*TASK OBJECTIVE*. Some entries follow. Reproduce exactly the lines starting at the one with "J Abdul Rahman" and stopping after the one with "Project Link: https://github.com/abdul1892/Safety-Drive-Project".

*EXERCISE MATERIAL*.

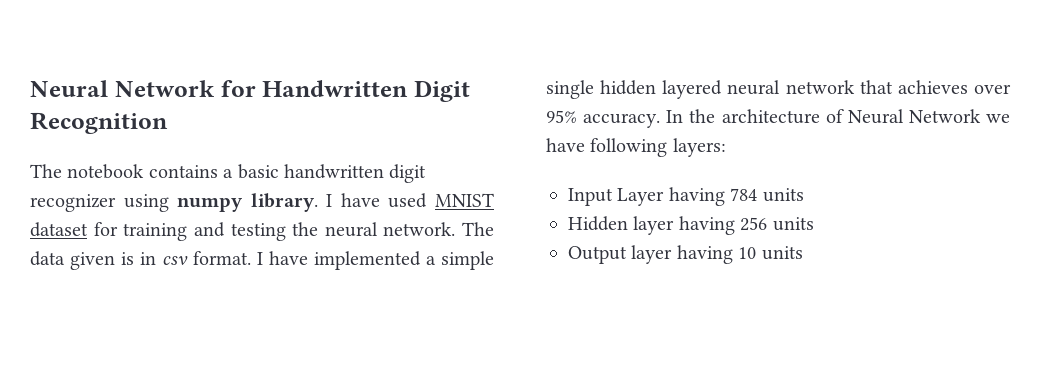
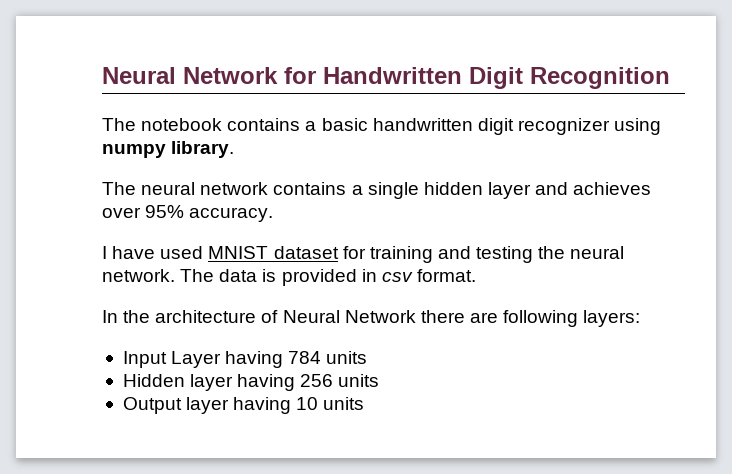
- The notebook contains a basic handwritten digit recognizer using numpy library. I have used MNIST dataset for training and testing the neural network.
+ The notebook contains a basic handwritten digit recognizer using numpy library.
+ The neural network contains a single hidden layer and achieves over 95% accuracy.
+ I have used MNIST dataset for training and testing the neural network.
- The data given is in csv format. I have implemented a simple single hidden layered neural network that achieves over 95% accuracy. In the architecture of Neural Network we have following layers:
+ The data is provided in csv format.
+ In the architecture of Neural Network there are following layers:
==
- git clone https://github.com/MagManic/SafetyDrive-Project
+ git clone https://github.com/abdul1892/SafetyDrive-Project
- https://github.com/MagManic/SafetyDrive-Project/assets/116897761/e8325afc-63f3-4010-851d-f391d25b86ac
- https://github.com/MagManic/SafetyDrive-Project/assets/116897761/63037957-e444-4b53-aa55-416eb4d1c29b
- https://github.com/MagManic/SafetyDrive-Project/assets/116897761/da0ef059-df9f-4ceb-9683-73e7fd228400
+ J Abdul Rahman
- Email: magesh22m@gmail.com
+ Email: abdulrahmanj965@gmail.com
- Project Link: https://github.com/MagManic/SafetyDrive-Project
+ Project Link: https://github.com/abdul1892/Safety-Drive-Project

*TASK RESULT*.
+ J Abdul Rahman
- Email: magesh22m@gmail.com
+ Email: abdulrahmanj965@gmail.com
- Project Link: https://github.com/MagManic/SafetyDrive-Project
+ Project Link: https://github.com/abdul1892/Safety-Drive-Project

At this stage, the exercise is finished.